Read more on the band’s web site – http://www.ramones.com/street-in-front-of-forest-hills-high-to-be-renamed-ramones-way-on-october-23/ and, if you’ve got an hour to kill, you can watch a video of the ceremony, including an introduction by the delightful (and “varry, varry, New Yawky”) City Council member Karen Koslowitz, who represents the 29th District that includes Forest Hills.

c) In 1996, the EMI record label turned to long-time Pink Floyd album cover designer Storm Thorgerson to come up with a promo image for an upcoming re-release of several of the band’s best-known records (AKA, their Back Catalog). Working with photographer Tony May, designer Finlay Cowan and top-tier body painter Phyllis Cohen, the team produced an image that went on to become one of the band’s most-popular poster images – one called simply Pink Floyd’s Back Catalogue. The image of six of the group’s record covers deftly painted on the backs of six young female models seated on the edge of a swimming pool was the first of several done over the years, with the later ones done to show off the breadth of Thorgerson’s studio’s album cover archive, including covers for acts including Black Sabbath, The Cranberries, Peter Gabriel and many more.

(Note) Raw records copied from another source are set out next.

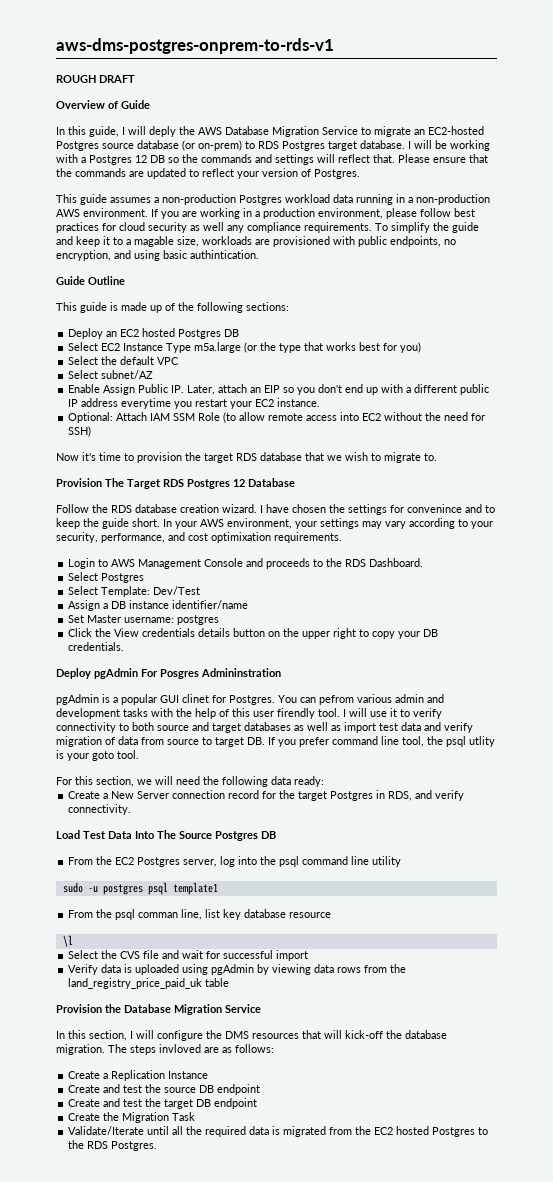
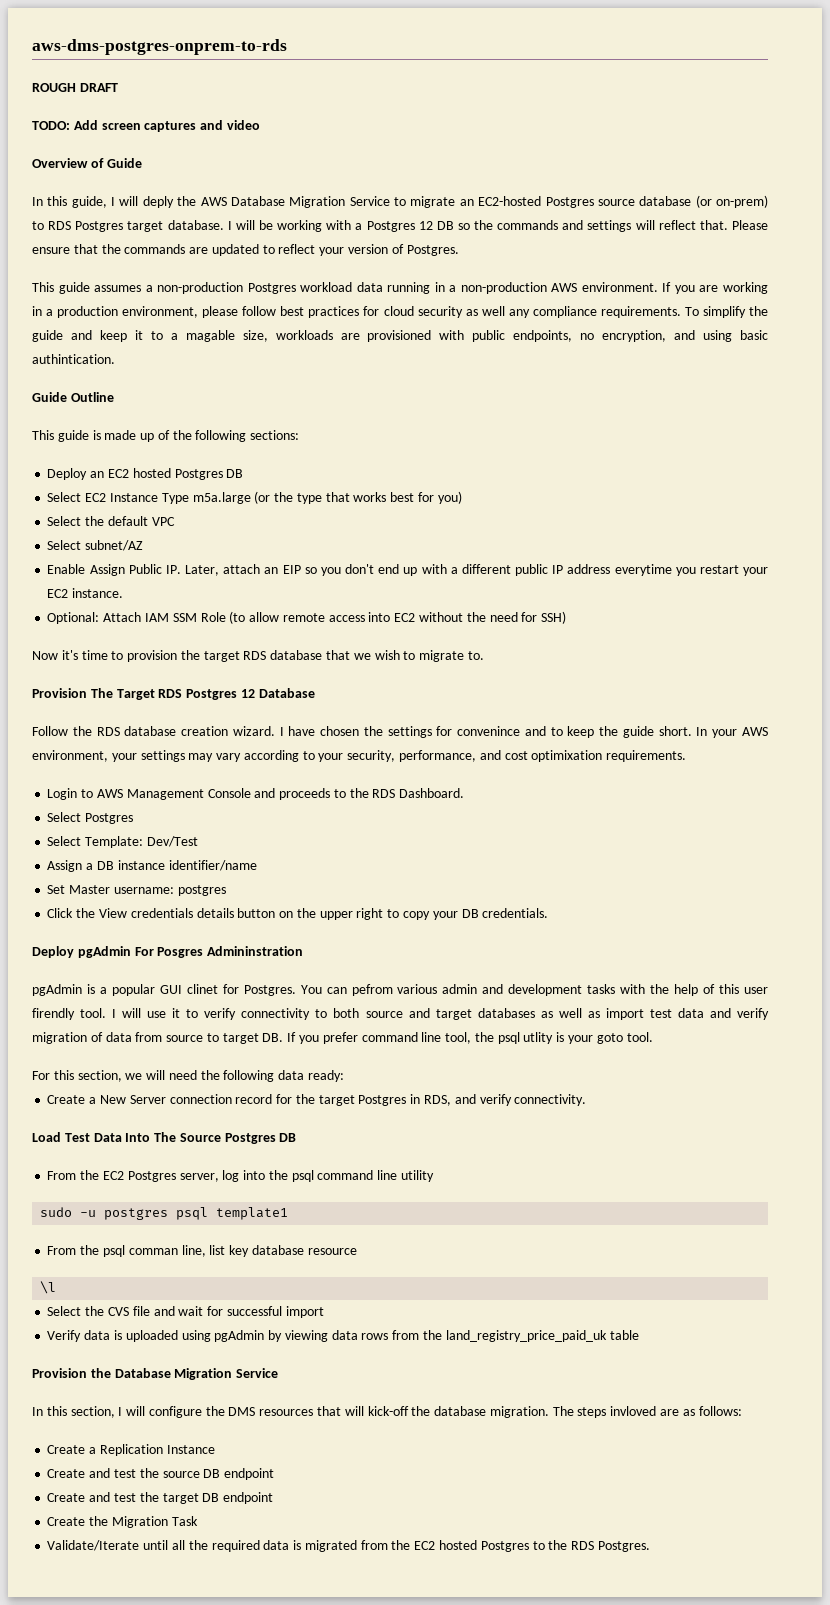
- aws-dms-postgres-onprem-to-rds-v1
+ aws-dms-postgres-onprem-to-rds
+ TODO: Add screen captures and video

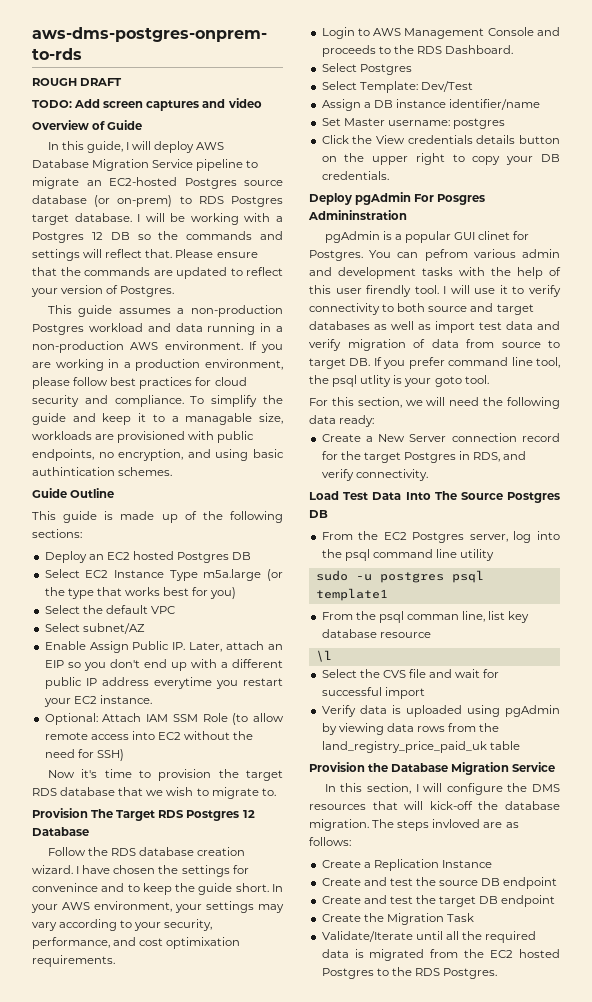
- In this guide, I will deply the AWS Database Migration Service to migrate an EC2-hosted Postgres source database (or on-prem) to RDS Postgres target database.
+ In this guide, I will deploy AWS Database Migration Service pipeline to migrate an EC2-hosted Postgres source database (or on-prem) to RDS Postgres target database.
- This guide assumes a non-production Postgres workload data running in a non-production AWS environment.
+ This guide assumes a non-production Postgres workload and data running in a non-production AWS environment.
- If you are working in a production environment, please follow best practices for cloud security as well any compliance requirements.
+ If you are working in a production environment, please follow best practices for cloud security and compliance.
- To simplify the guide and keep it to a magable size, workloads are provisioned with public endpoints, no encryption, and using basic authintication.
+ To simplify the guide and keep it to a managable size, workloads are provisioned with public endpoints, no encryption, and using basic authintication schemes.

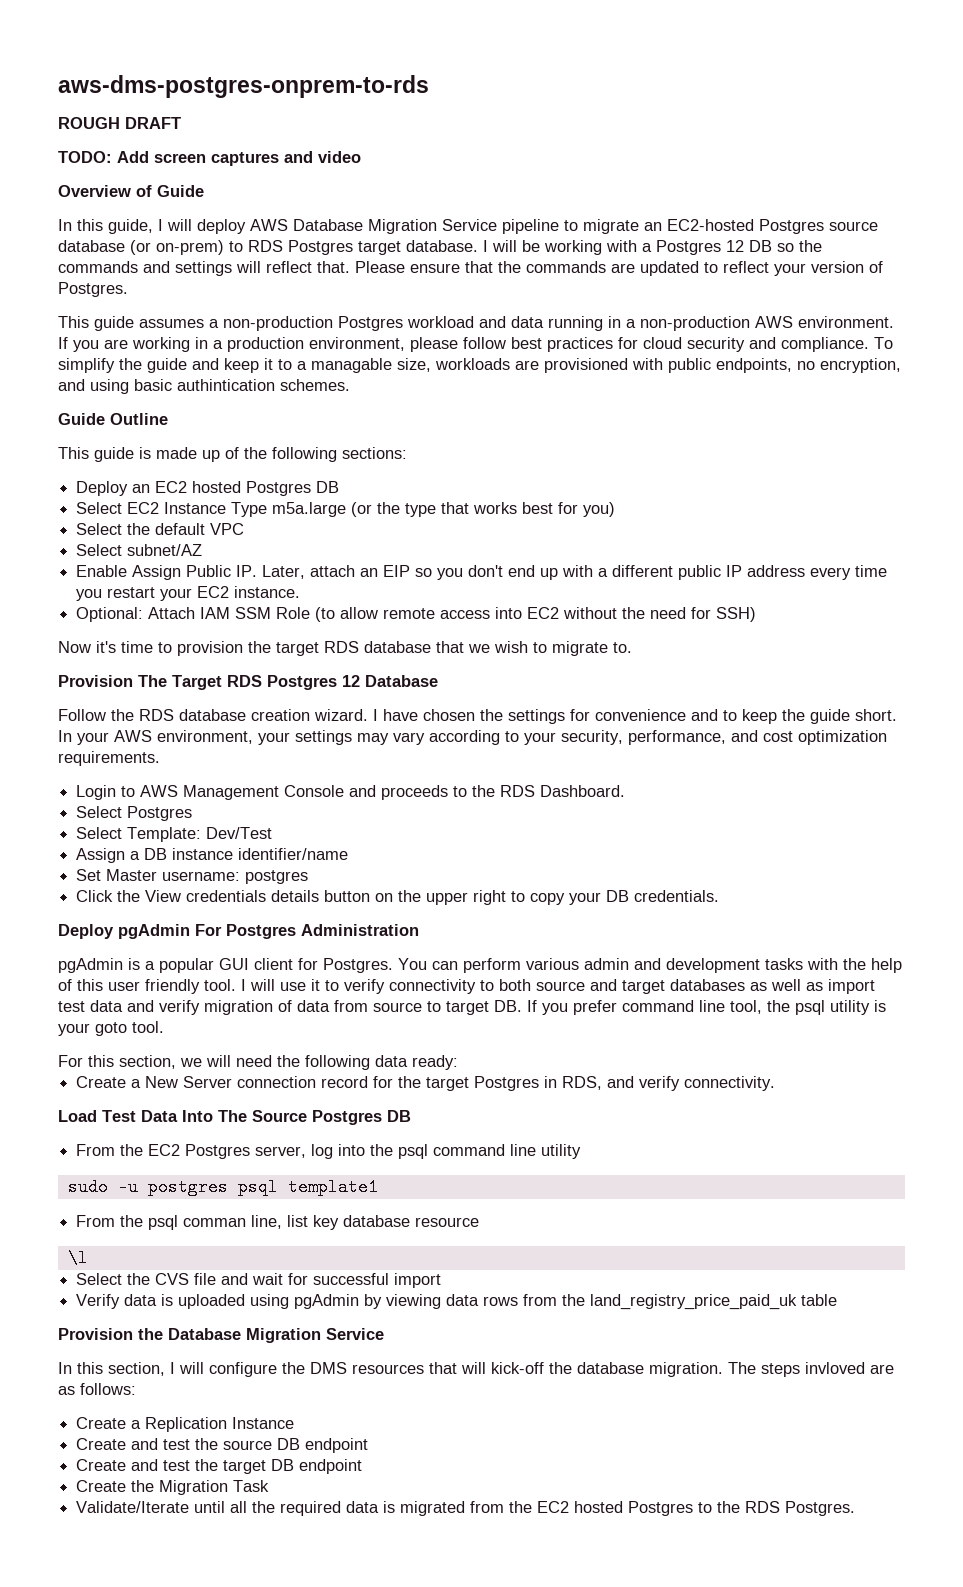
- Enable Assign Public IP. Later, attach an EIP so you don't end up with a different public IP address everytime you restart your EC2 instance.
+ Enable Assign Public IP. Later, attach an EIP so you don't end up with a different public IP address every time you restart your EC2 instance.
- I have chosen the settings for convenince and to keep the guide short.
+ I have chosen the settings for convenience and to keep the guide short.
- In your AWS environment, your settings may vary according to your security, performance, and cost optimixation requirements.
+ In your AWS environment, your settings may vary according to your security, performance, and cost optimization requirements.
- Deploy pgAdmin For Posgres Admininstration
+ Deploy pgAdmin For Postgres Administration
- pgAdmin is a popular GUI clinet for Postgres.
+ pgAdmin is a popular GUI client for Postgres.
- You can pefrom various admin and development tasks with the help of this user firendly tool.
+ You can perform various admin and development tasks with the help of this user friendly tool.
- I will use it to verify connectivity to both source and target databases as well as import test data and verify migration of data from source to target DB. If you prefer command line tool, the psql utlity is your goto tool.
+ I will use it to verify connectivity to both source and target databases as well as import test data and verify migration of data from source to target DB. If you prefer command line tool, the psql utility is your goto tool.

More recently, South Bay (LA/Long Beach-area) body painter Paul Roustan drew upon his inspiration from these previous works to create his own take on the subject, with each of the six models painted to represent an iconic image of the area’s history and culture. Calling his work Painted Ladies of the South Bay, he shot the models (all natives of the area) in two locations – at historic Hermosa Beach pier and on the nearby Strand Wall – and the effort has served to introduce new fans to his award-winning (1st place “North American Body Paint Champion” at the North American Body Paint Championships) work, with his latest book, titled Roustan Body Paint, which includes over 200 photos and several handy tutorials in case you want to try this on your own, winning 1st Place – Best Photography Book – at the 2016 Beverly Hills Book Awards. Read more at http://www.easyreadernews.com/136358/artist-paul-roustan-creates-south-bay-take-pink-floyd-album-cover-body-painting/    and, to see more of his work and his book, click on over to http://www.roustanbodypaint.com/book

d) Yes, he’s an amazingly-talented singer/songwriter but, in some circles, he’s almost as well-known for his contributions to the art of photo taking and printing, and for that he’s going to be feted several times over the next month or so…In addition to his career as a solo artist and member of bands including the Hollies and Crosby, Stills, Nash & Young, Graham Nash has been the co-owner of a company called Nash Editions, a place where seriously-picky photographers go to have their fine art prints produced to their exacting specifications. Over the years, Nash and his team have derived several new technologies and printing processes that have upped the quality of photo printing (particularly, in digital photo printing) to the level where those who had sworn off the notion of having their images produced for collectors on digital printing machines can now rely on certain companies to execute their print orders with great integrity and stunning image quality.

For these efforts, Nash was lauded at events including the October 23rd 2016 Lucie Awards Gala (the “Oscars” for photography) and the annual induction ceremonies for the International Photography Hall of Fame, which took place in St. Louis, MO on October 28th. It’s that museum’s 50th anniversary, and Nash was inducted alongside other famed image-makers including photographer Annie Leibovitz and film-maker Ken Burns.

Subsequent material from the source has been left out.